Conjugated linoleic acids (CLA) are distinctive polyunsaturated fatty acids. They are present in food produced by ruminant animals and they are accumulated in seeds of certain plants. These naturally occurring substances have demonstrated to have anti-carcinogenic activity. Their potential effect to inhibit cancer has been shown in vivo and in vitro studies. In this study, we present the multiple effects of CLA isomers on cancer development such as anti-tumor efficiency, anti-mutagenic and anti-oxidant activity. 

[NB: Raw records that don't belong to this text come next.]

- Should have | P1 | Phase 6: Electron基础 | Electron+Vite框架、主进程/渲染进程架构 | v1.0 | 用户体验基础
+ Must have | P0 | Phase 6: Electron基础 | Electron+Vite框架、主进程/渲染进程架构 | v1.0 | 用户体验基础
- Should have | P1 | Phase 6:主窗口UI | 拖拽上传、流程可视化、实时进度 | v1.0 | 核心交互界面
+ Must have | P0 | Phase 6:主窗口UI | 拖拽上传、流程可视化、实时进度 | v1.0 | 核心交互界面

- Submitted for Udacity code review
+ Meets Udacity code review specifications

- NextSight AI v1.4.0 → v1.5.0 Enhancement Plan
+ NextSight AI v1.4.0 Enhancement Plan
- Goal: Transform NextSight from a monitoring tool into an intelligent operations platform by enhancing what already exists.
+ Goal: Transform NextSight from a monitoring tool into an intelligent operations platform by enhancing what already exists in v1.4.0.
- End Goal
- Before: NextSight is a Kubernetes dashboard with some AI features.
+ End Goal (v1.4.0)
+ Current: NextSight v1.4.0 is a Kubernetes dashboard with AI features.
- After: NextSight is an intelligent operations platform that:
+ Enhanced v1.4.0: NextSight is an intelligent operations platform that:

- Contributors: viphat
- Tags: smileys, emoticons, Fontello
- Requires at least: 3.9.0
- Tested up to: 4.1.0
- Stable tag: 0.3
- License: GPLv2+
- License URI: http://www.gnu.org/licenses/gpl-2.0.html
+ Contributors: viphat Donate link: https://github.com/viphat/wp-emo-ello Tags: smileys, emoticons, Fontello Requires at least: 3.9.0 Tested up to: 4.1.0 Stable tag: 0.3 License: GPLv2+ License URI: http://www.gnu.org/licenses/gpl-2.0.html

conjugated linoleic acids (CLA) anti-cancer anti-tumor anti-mutagenic anti-oxidant proliferation apoptosis

1. Introduction

Fatty acids are important elements of the human body, having biological, structural and maintenance roles. There is great research of interest towards fatty acids and their potential health benefits [1]. Depending on the presence or absence of the double bonds, fatty acids are classified into two major classes: saturated and unsaturated. Saturated fatty acids contain only single bonds, whereas unsaturated fatty acids contain double or triple bonds. Unsaturated fatty acids that contain two or more double bonds are referred to as polyunsaturated fatty acids (PUFA). There are various types of PUFA, classified by their chemical structure. The first type includes fatty acids whose double bonds are separated by methylene group (-CH2-), all found with cis configuration. These types of naturally occurring fatty acids are known as essential fatty acids. Common non-conjugated PUFA are linoleic or ω−6 (9 cis, 12 cis-C18:2), found in nuts, seed and vegetable oils, and α-linolenic or ω−3 (9 cis, 12 cis, 15 cis-C18:3), found in seed, oil of plants, fish and seafood. In the second type, the double bonds have conjugated bonds and include fatty acids in multiple positional (9 cis, 11 trans-C18:2 and 10 trans, 12 cis-C18:2) isomers known as conjugated fatty acids (CFA). A group of CFA, containing 18 carbons and 2 conjugated bonds are known as conjugated linoleic acids (CLA), those having 18 carbons and 3 double bonds are referred to as conjugated linolenic acids (CLNA) and those having 20 carbons and 5 double bonds are conjugated eicosapentaenoic acids (CEPA). A well-studied example of conjugated fatty acids is CLA.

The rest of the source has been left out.